What is the effect of `parse` on `Char' types?

parse(T::Type, str::String) converts a string str to a number of type T. However, parse(T::Type, c::Char) also returns numbers, but I’m not sure where they’re coming from and I can’t find a matching method signature in the documentation. For example, parse(Int, 'a') and parse(Int, 'A') both return 10, which isn’t the standard Unicode code point for either of those characters (it’s not hex notation either, because it goes past 'f'). What do these numbers mean?

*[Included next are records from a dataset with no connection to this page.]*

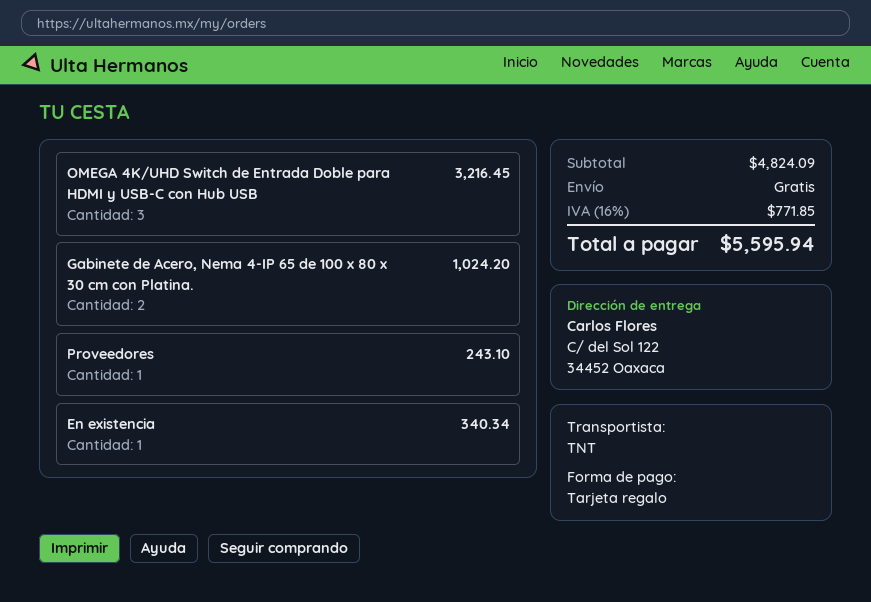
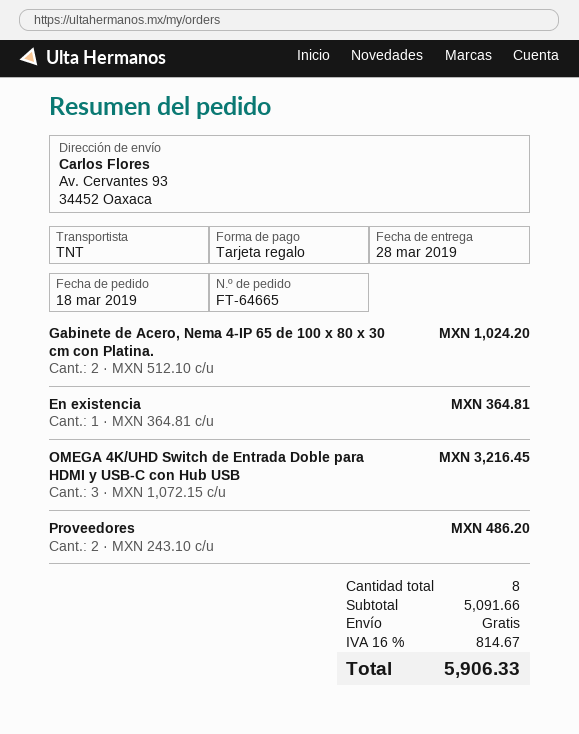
ship to: C/ del Sol 122, 34452 Oaxaca -> Av. Cervantes 93, 34452 Oaxaca
Proveedores: 1 for 243.10 -> 2 for 486.20
En existencia: 1 for 340.34 -> 1 for 364.81
subtotal: 4824.09 -> 5091.66
tax: 16% = 771.85 -> 16% = 814.67
total: 5595.94 -> 5906.33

Changing the default base modifies the behavior, and it seems to default to base 36 for the Char type, with 10 to 35 mapped from ‘A/a’ to ‘Z/z’
It also has a base 62 with ‘a’ as 36 and ‘z’ as 61

parse(Int, 'A', 36) == parse(Int, 'a', 36)
parse(Int, 'A', 36) != parse(Int, 'a', 37)
parse(Int, 'z', 37) #error
parse(Int, 'A', 10) #error

try

@edit parse(Int, 'a')
1 Like

This is a bit of a disaster and should really be fixed. Inconsistency of meaning between different bases is pretty bad. Issue filed: https://github.com/JuliaLang/julia/issues/26571.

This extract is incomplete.